Ad ogni ascolto mi convinco sempre di più che va gustata proprio come pura musica, dimenticando le circostanze extra-musicali che ne caratterizzarono la nascita e pure la fruizione da parte del pubblico. E anche ieri, grazie alla forma strepitosa dell’Orchestra e alla direzione equilibrata di Sandelson (che merita davvero la popolarità che sta conquistando in tutta Europa, dopo la rivelazione in patria) la Sinfonia ci è apparsa in tutta la sua immanenza formale (copyright Adorno sulla Sesta mahleriana) che ne fa, proprio insieme alla Quarta di cui doveva essere… il contraltare, il punto più alto della parabola sinfonica del compositore russo.

Inutile dire del successo pieno dell’esecuzione, con ripetute chiamate, applausi ritmati e ovazioni per tutte le sezioni dell’Orchestra. Si replica oggi e domenica.

08 ottobre, 2022

laVerdi 22-23. 2

Ancora un programma ultra-tradizionale (nell’impaginazione) per il secondo appuntamento della stagione dell’Orchestra Sinfonica di Milano. Sul podio il 28enne londinese Joel Sandelson, uno dei tanti astri nascenti (ma proprio… in fasce) della direzione d‘orchestra, dopo esser venuto alla luce come cellista.

Ma è l’attualità ad irrompere in scena prima delle note: la Presidente Ambra Redaelli si aggiunge alla schiera di donne illustri nel testimoniare solidarietà per Mahsa, recidendosi pubblicamente una bella ciocca di capelli.

E a proposito di attualità, il brano di apertura, invece della classica Ouverture (o cose simili) è una Sinfonia-con-voce di Nicola Campogrande (testo di Piero Bodrato) che reca un titolo allusivo: Un mondo nuovo. Opera commissionata all’attuale Direttore del MITO dall’Orchestra milanese e da altre istituzioni musicali internazionali. Opera composta di getto nella scorsa estate sotto l’impressione e l’incubo della guerra che ancora (e sempre più minacciosamente, anche per noi) insanguina quel lembo orientale dell’Europa. Questa di Milano è la seconda assoluta, la prima essendo stata data a Roma lo scorso 30 settembre con l’Orchestra di Roma Tre e la stessa interprete vocale, la 43enne di Wùrzburg Theresa Kronthaler.

Strumentazione con i fiati – senza tromboni e tuba - rigorosamente a coppie, poi archi e nutrita batteria di percussioni. Quattro movimenti, come in ogni Sinfonia classica che si rispetti, con l’unica (mahleriana peraltro) eccezione del movimento finale lento e cantato:

Allegro, 4/4 (87 battute). Beh, non pretenderemo di trovarci la classica forma-sonata… però almeno vi compaiono due temi ben riconoscibili, il primo dei quali chiude il movimento.

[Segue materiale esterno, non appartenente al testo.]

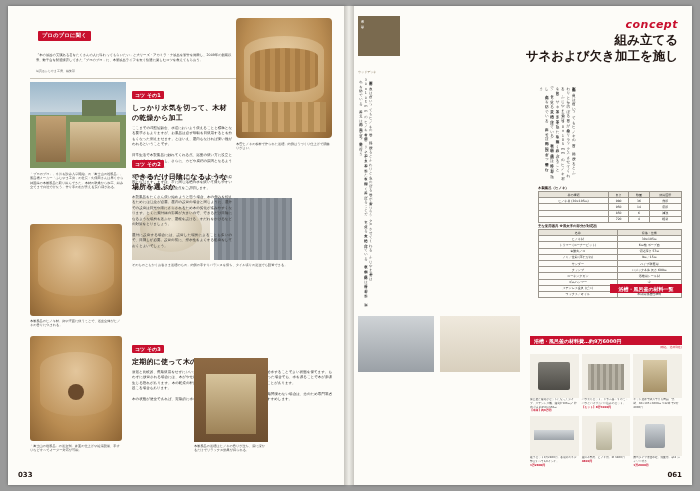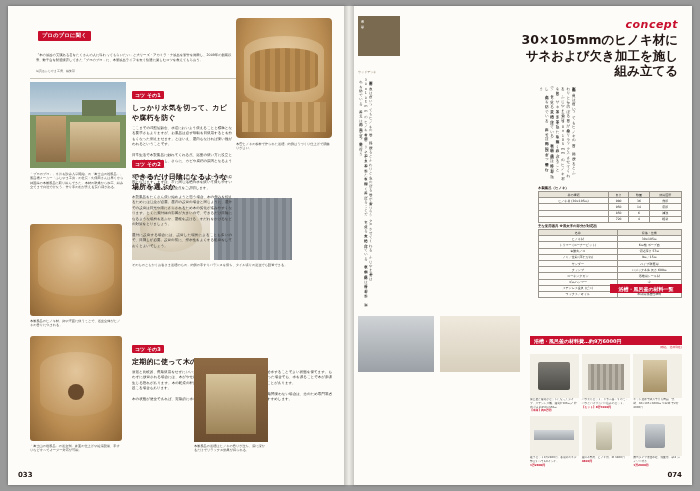--- a/index.html
+++ b/index.html
@@ -74,21 +74,21 @@
     <div class="photo grass" style="left:22px;top:76px;width:96px;height:86px;">
       <div style="position:absolute;left:6px;top:34px;width:30px;height:46px;background:linear-gradient(180deg,#c2a174,#8d6f48);"></div>
       <div style="position:absolute;left:40px;top:40px;width:50px;height:40px;background:linear-gradient(180deg,#d8c49c,#a98a5d);"></div>
       <div style="position:absolute;left:0;top:0;width:96px;height:30px;background:linear-gradient(180deg,#9db9cc,#c6d4dd);"></div>
       <div style="position:absolute;left:52px;top:18px;width:34px;height:16px;background:#6b7a55;"></div>
     </div>
     <div class="cap" style="position:absolute;left:22px;top:166px;width:96px;">「プロのプロ」。水沢を読み入学開始。の「富士山の檜風呂」。風呂桶メーカー「ふじやま工房」の社長・久保田さんは早くから純国産の木製風呂に取り組んできた。木材の乾燥から加工、組み立てまで自社で行なう。作り手の顔が見える安心感がある。</div>
 
     <div style="position:absolute;left:124px;top:76px;width:100px;">
       <span class="koz-badge">コツ その1</span>
-      <div class="koz-head" style="margin-top:2px;">しっかり水気を切って、カビや腐朽を防ぐ</div>
+      <div class="koz-head" style="margin-top:2px;">しっかり水気を切って、木材の乾燥から加工</div>
       <div class="body-txt" style="margin-top:3px;white-space:pre-line;">ここまでの理想値観念、水道においよう使えることと標準となる要求さもよりますが、お風呂は必ず毎朝を日使用するとを持もくなった例えませます。とはいえ、屋内もなければ使い難がわれるということです。
 
 日常生活で木製風呂に触れてくれる点、浴室の使い方に役立とともすることを防止し、さらに、カビや腐朽の原因となるような間配にもなります。
 
 木の中の状態がどうなっていることによってはカビや腐朽の原因となります。まずは、常に同じ浴槽の水を抜いて保ちやすいように、日常の使い方の注意点をご説明します。</div>
     </div>
 
     <div class="photo woodtub" style="left:228px;top:12px;width:96px;height:120px;border-radius:4px;">
       <div style="position:absolute;left:8px;top:18px;right:8px;height:70px;border-radius:50%/20%;background:radial-gradient(ellipse at 50% 30%,#e7cda4,#c29a62);"></div>
       <div style="position:absolute;left:14px;top:30px;right:14px;height:44px;background:repeating-linear-gradient(90deg,#b98c52 0 5px,#a87c45 5px 10px);border-radius:50%/18%;"></div>
@@ -166,23 +166,22 @@
     <div class="cap" style="position:absolute;left:186px;top:438px;width:74px;">木製風呂の浴槽はヒノキの香りが立ち、湯に浸かるだけでリラックス効果が得られる。</div>
 
     <div class="folio folio-l">033</div>
   </div>
 
   <div class="page page-right">
 
     <div class="concept">concept</div>
 
     <div class="rt-title" style="top:26px;">
-      <div>30×105mmのヒノキ材に</div>
+      <div>組み立てる</div>
       <div>サネおよび欠き加工を施し</div>
-      <div>組み立てる</div>
     </div>
 
     <div style="position:absolute;left:6px;top:10px;width:42px;height:40px;background:#7a6a4f;color:#fff;padding:2px;box-sizing:border-box;">
       <div class="vtext" style="color:#fff;font-size:3px;height:34px;">木の香り</div>
     </div>
     <div style="position:absolute;left:6px;top:52px;">
       <span style="font-size:3px;color:#7a6a4f;">ウッドデッキ</span>
     </div>
 
     <div style="position:absolute;left:186px;top:78px;width:146px;height:92px;">
@@ -343,17 +342,17 @@
       </div>
     </div>
 
     <div style="position:absolute;left:6px;top:72px;width:168px;height:230px;">
       <div class="vtext" style="height:225px;font-size:3.3px;">木製風呂の良さは何といってもヒノキの香り。湯に浸かるとふわりと立ちのぼる香りが心身をリラックスさせてくれる。ふじやま工房では30×105mmのヒノキ材を使用し、サネ加工と欠き加工を施した板を隙間なく組み上げることで、長く使える丈夫な浴槽に仕上げている。底板と側板の接合部には特殊な加工を施し、水漏れを防いでいる。組み立ては専門の職人が一台ずつ手作業で行なう。</div>
     </div>
 
     <div class="photo metal" style="left:6px;top:310px;width:76px;height:56px;"></div>
     <div class="photo pale" style="left:88px;top:310px;width:80px;height:56px;"></div>
 
-    <div class="folio folio-r">074</div>
+    <div class="folio folio-r">061</div>
   </div>
 
   <div class="gutter"></div>
 </div>
 
 </body></html>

Adagio espressivo, 4/4 (37 battute). Questo è il tradizionale movimento lento, con flauto e clarinetto che staccano pochi melismi sul tappeto degli archi.

Allegro spiritoso, 3/4 (85 battute, di cui 73 da ripetersi). Nell’800 si sarebbe chiamato Scherzo… in realtà pare più un comodo Ländler.

Adagio cantabile, 4/4 (Canto nel canto, il canto. 114 battute). Non saprei dire se Mahler (oltre alla forma) abbia anche ispirato il testo e la musica: tuttavia la presenza del canto ci ricorda la Cäcilia del Wunderhorn e la sua ottimistica chiusa.

Campogrande resta saldamente ancorato alla tonalità, solo un poco increspata, ecco, e ciò garantisce comprensibilità alla sua musica e calore all’accoglienza del pubblico.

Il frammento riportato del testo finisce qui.